### Task goal:
Could you output every record below exactly, leaving out the pictures?

━━━━━━━━

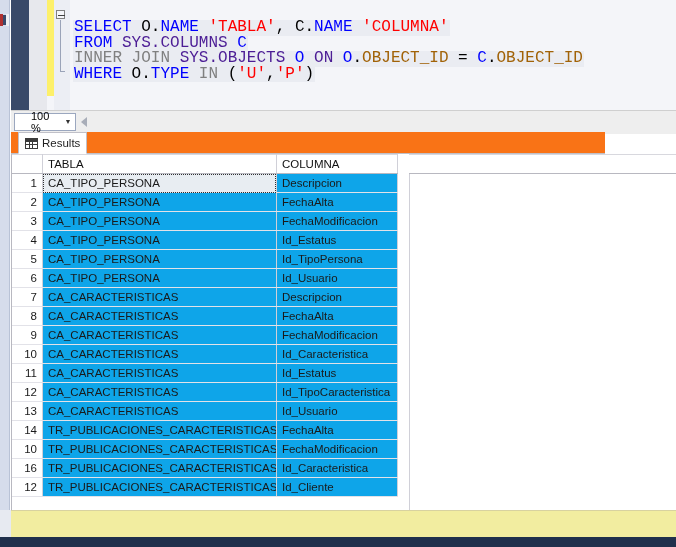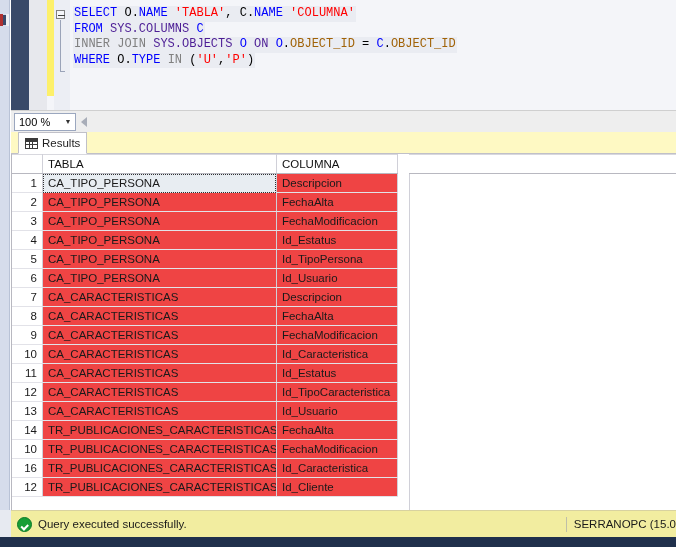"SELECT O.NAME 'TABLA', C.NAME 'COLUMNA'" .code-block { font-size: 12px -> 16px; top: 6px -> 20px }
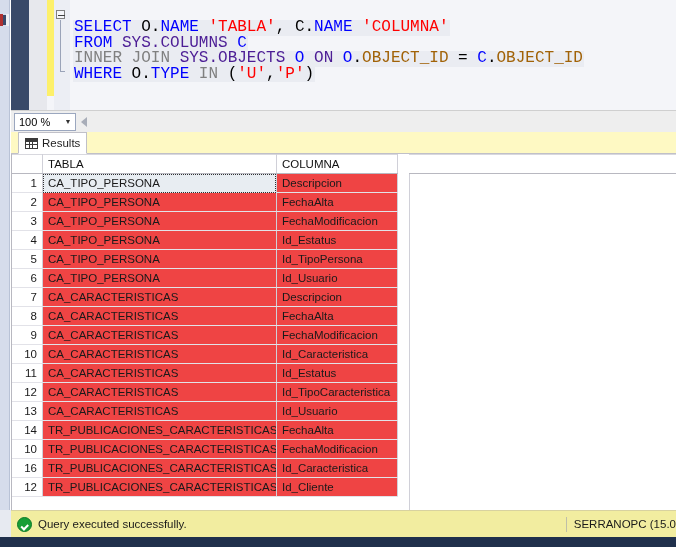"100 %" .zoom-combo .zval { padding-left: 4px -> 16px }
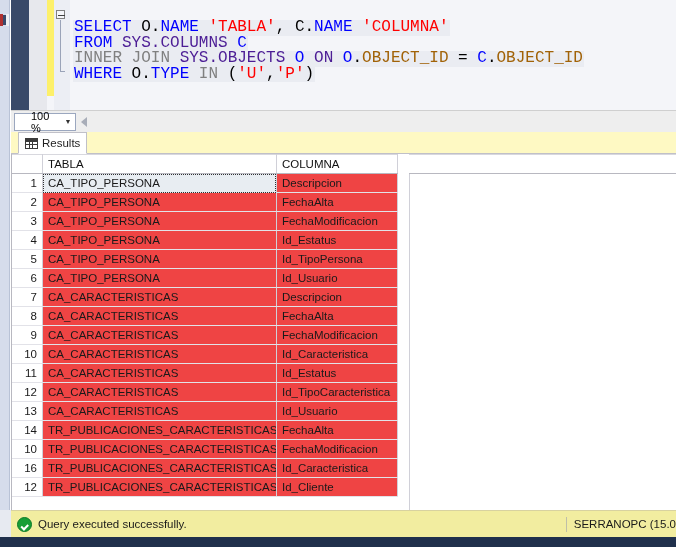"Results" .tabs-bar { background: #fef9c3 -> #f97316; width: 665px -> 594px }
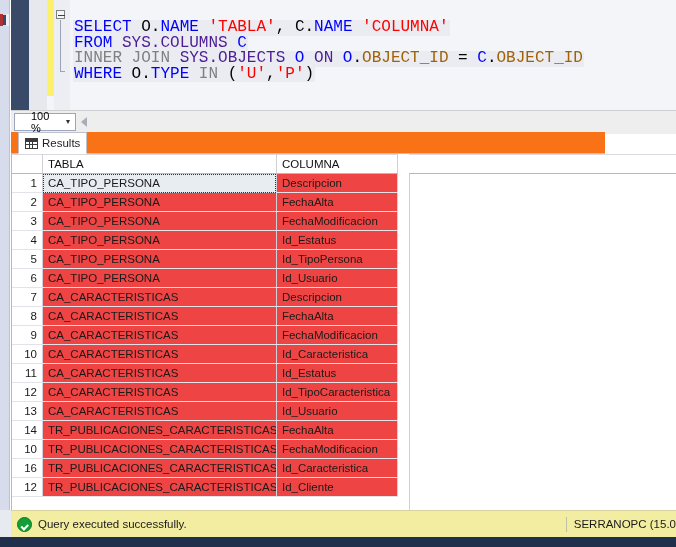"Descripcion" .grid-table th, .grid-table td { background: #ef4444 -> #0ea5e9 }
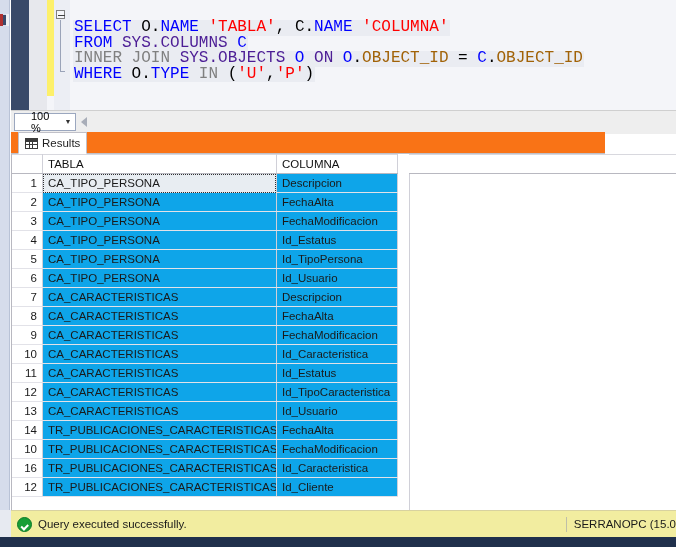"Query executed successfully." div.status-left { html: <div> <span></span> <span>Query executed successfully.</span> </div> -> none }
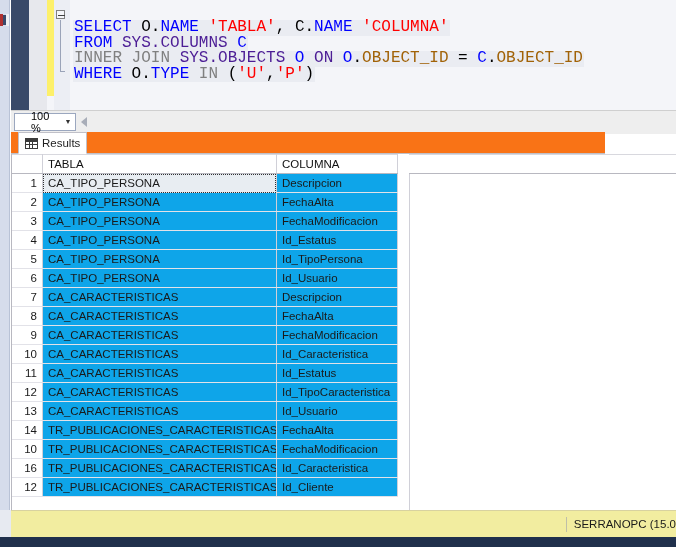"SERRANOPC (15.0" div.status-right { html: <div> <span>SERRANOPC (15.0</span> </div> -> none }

━━━━━━━━

### Response area:
"SELECT O.NAME 'TABLA', C.NAME 'COLUMNA'" .code-block { font-size: 12px -> 16px; top: 6px -> 20px }
"100 %" .zoom-combo .zval { padding-left: 4px -> 16px }
"Results" .tabs-bar { background: #fef9c3 -> #f97316; width: 665px -> 594px }
"Descripcion" .grid-table th, .grid-table td { background: #ef4444 -> #0ea5e9 }
"Query executed successfully." div.status-left { html: <div> <span></span> <span>Query executed successfully.</span> </div> -> none }
"SERRANOPC (15.0" div.status-right { html: <div> <span>SERRANOPC (15.0</span> </div> -> none }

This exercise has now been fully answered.